From the OpenSSL 1.0.2f release notes:

    
    
      SSLv2 doesn't block disabled ciphers
    
      A malicious client can negotiate SSLv2 ciphers that have been disabled on
      the server and complete SSLv2 handshakes even if all SSLv2 ciphers have
      been disabled, provided that the SSLv2 protocol was not also disabled via
      SSL_OP_NO_SSLv2.
    

So if you disabled all SSLv2 ciphers, but didn't actually disable SSLv2
itself, you could still complete a SSLv2 handshake. If your server software
disables SSLv2 via SSL_OP_NO_SSLv2, then you're fine. This seems to be the
case for (at least) nginx, based on how I read the code.

------
pmcao
Is there anyone developing an exploit for this attack? You'll need a
vulnerable openssl version to test. After major Linux distros releasing the
path, it'll be difficult to obtain the vulnerable openssl.
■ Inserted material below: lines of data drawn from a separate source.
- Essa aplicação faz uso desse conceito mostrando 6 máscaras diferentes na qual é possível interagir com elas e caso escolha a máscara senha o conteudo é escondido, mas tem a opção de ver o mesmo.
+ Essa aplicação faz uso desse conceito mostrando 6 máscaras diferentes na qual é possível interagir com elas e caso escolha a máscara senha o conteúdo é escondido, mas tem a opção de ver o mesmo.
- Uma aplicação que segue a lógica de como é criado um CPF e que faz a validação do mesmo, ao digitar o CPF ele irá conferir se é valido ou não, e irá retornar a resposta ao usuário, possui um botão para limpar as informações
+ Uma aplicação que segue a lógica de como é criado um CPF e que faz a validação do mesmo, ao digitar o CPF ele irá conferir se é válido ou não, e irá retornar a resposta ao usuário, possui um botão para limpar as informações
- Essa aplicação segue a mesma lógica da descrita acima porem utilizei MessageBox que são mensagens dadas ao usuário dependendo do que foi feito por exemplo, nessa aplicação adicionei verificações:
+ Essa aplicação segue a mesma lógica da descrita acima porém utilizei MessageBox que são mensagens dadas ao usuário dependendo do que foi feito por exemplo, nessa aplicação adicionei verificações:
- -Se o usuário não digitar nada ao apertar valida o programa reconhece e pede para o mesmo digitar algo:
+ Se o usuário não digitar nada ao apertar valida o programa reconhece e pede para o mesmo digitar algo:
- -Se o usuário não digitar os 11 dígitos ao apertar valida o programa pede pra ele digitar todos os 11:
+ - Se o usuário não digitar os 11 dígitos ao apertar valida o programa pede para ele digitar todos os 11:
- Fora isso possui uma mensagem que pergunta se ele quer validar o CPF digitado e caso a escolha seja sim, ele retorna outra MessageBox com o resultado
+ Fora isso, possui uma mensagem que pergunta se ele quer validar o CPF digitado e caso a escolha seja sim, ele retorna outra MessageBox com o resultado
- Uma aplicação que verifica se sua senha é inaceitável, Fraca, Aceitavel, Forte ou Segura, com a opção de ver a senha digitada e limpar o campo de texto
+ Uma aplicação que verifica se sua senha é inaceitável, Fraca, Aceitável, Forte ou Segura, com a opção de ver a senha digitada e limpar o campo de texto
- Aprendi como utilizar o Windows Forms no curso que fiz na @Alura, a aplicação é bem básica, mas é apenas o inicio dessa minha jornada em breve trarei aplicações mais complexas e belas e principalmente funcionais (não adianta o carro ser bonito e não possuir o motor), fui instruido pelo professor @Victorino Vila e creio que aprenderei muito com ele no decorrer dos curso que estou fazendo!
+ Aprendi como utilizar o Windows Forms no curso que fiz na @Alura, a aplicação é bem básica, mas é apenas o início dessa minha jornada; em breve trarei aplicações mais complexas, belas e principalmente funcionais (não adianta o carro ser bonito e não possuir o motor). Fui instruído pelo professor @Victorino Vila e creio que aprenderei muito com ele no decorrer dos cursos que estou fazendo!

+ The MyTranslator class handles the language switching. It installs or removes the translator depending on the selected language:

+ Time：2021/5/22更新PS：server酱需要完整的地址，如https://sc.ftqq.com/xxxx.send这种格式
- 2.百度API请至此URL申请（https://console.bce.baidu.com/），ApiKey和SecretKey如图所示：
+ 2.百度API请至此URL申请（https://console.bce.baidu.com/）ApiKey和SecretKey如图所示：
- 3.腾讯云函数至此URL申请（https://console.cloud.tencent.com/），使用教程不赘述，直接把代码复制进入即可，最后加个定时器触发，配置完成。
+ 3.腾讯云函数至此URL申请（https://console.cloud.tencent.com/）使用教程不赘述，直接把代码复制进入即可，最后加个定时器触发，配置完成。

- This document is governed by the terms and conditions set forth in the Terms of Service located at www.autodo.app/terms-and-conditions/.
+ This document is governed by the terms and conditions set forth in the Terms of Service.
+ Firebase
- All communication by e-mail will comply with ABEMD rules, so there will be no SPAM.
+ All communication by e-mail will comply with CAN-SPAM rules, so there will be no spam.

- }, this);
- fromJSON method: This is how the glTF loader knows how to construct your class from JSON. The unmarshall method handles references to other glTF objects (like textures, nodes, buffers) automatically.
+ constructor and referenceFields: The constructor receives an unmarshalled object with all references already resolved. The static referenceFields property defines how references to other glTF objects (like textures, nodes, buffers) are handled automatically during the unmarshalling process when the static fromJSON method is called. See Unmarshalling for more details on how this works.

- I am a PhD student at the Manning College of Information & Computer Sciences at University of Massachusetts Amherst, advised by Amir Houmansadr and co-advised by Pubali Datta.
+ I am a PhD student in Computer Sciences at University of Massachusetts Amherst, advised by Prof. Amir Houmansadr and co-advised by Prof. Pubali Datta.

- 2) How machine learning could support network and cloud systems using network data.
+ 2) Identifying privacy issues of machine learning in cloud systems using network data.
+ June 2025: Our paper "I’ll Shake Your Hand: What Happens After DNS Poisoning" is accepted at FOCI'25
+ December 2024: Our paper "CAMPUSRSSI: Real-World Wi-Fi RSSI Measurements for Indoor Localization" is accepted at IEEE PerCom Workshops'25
Timemachine (debian) is a tool that constructs a Docker image of a Debian base
system. You can choose a Debian distribution and a date in the past. Then
install any (vulnerable) package of your choice for experiment.
[https://github.com/CSLDepend/timemachine](https://github.com/CSLDepend/timemachine)

This tool is a part of a security testbed that we are developing. We have
created container images of recent attacks in our repo, e.g.,
[https://github.com/CSLDepend/itestbed/tree/master/repo/mitm/...](https://github.com/CSLDepend/itestbed/tree/master/repo/mitm/CVE-2015-7547)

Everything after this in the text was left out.